Op het moment dat ons collectief De Natuurlijke Stad gevraagd wordt mee te denken voor een bepaald ontwerp, en we willen weten wat er mogelijk is, is het zaak een manier van denken te vinden die niet uitgaat van bestaande systemen, maar er ver aan voorbij. Bestaande systemen kloppen immers niet altijd. Die moet je ter discussie stellen, anders ben je vanaf het begin beperkt.
Als je een nieuwe stad wilt maken, beginnen wij altijd met een leeg vel. Alsof er niets zou zijn. Dan valt ons ontwerp niet binnen de huidige systemen en modellen en bestaat het naast het bestaande.
Utopisch denken is voor mij en mijn collega’s geen doel op zich. Het verleden heeft duidelijk aangetoond dat als mensen te star vasthouden aan hun idealen, dat hele vervelende situaties kan opleveren.
Ons levert utopisch denken vooral inspiratie en ruimte op. Het geeft richting aan ons denken, waardoor we meer alternatieven ontwikkelen en flexibeler kunnen handelen en transformeren. Zo zijn we in staat om binnen bestaande systemen, nieuwe systemen op te bouwen. Dat is een parallel proces. Je het zien als een proces met communicerende vaten. Het ene systeem laat je langzaam “leeglopen”, terwijl het andere “volloopt”. Die transitie vraagt een specifieke manier van denken, handelen, leven en zijn.

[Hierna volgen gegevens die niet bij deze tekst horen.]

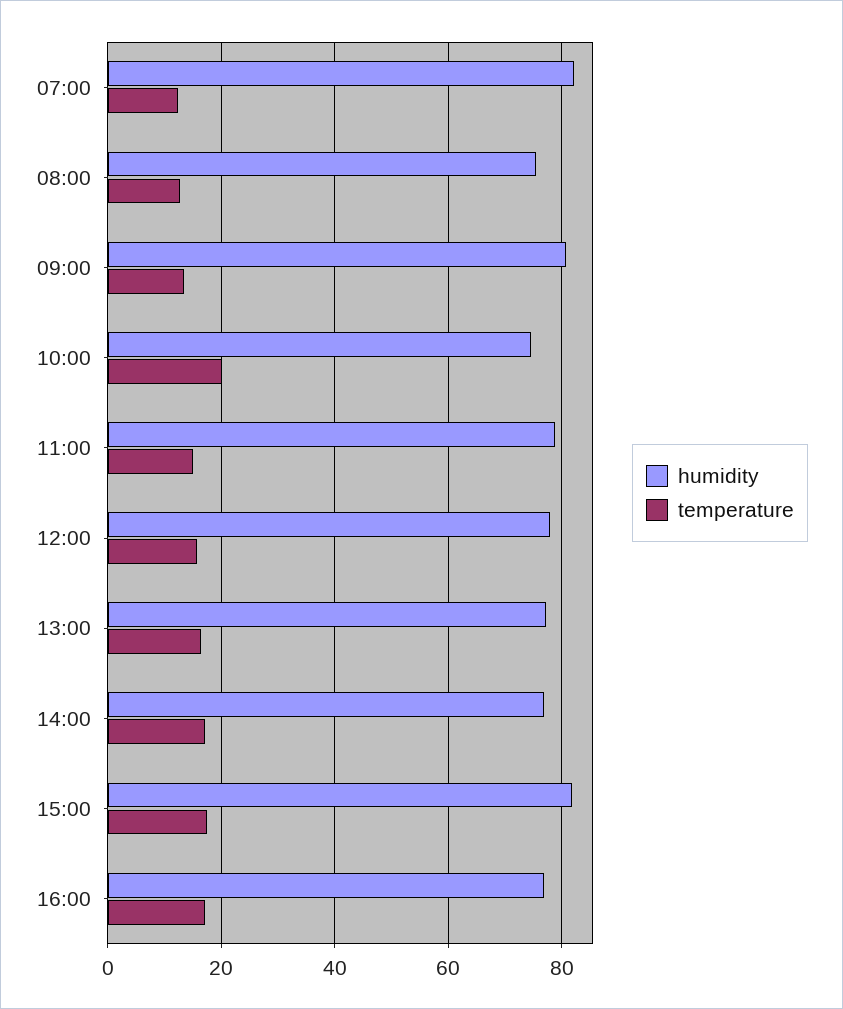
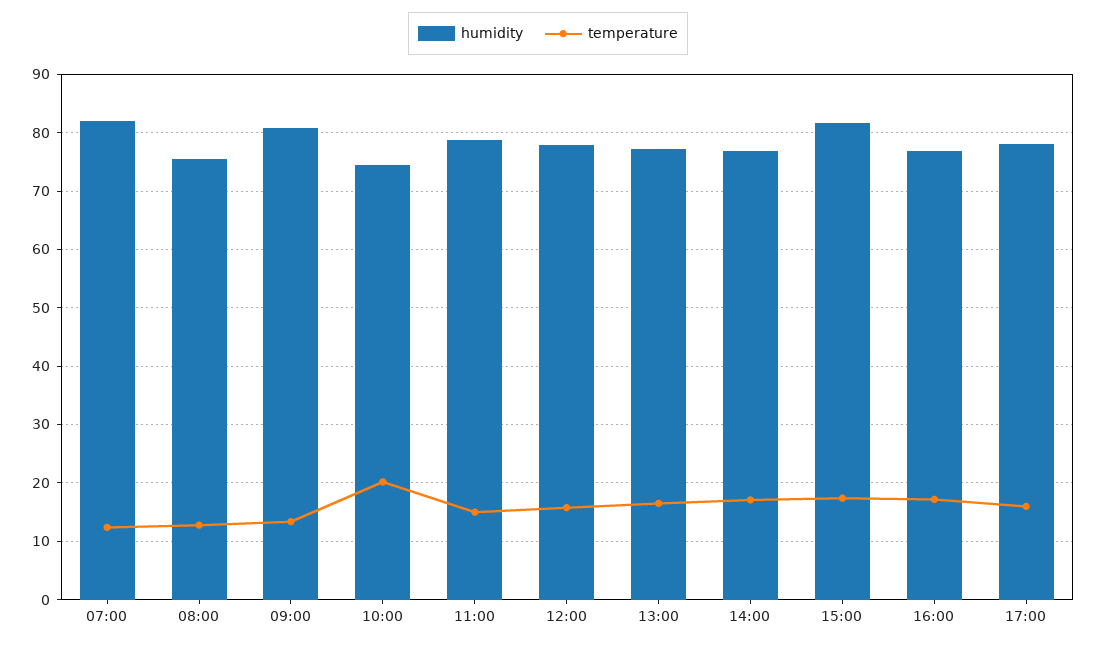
humidity, 17:00: none -> 78
temperature, 17:00: none -> 16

Ik denk dat de Nieuwe Tijd veel verbeeldingskracht van ons gaat vragen. Hoewel ik het onze huidige politici nog niet écht hardop hoor zeggen, is het denk ik voor (bijna) iedereen duidelijk dat we zullen moeten stoppen met alle mogelijke vormen van uitputting en vervuiling van de aarde en samen alternatieven moeten verzinnen om welvarend te zijn. Daarom is mijn eerste wens dat we:
1. Collectief leren denken in alternatieven
Ik sluit me aan bij het betoog van Ingeborg. En zou graag met haar en vele anderen in dialoog gaan hoe we in de Nieuwe Tijd samen kunnen leven, werken, recreëren op een alternatieve manier. Waarbij we onszelf en elkaar steeds de vraag stellen: is dit écht het beste, mooiste, meest duurzame en sociale wat wij als mensen kunnen maken, doen, beleven?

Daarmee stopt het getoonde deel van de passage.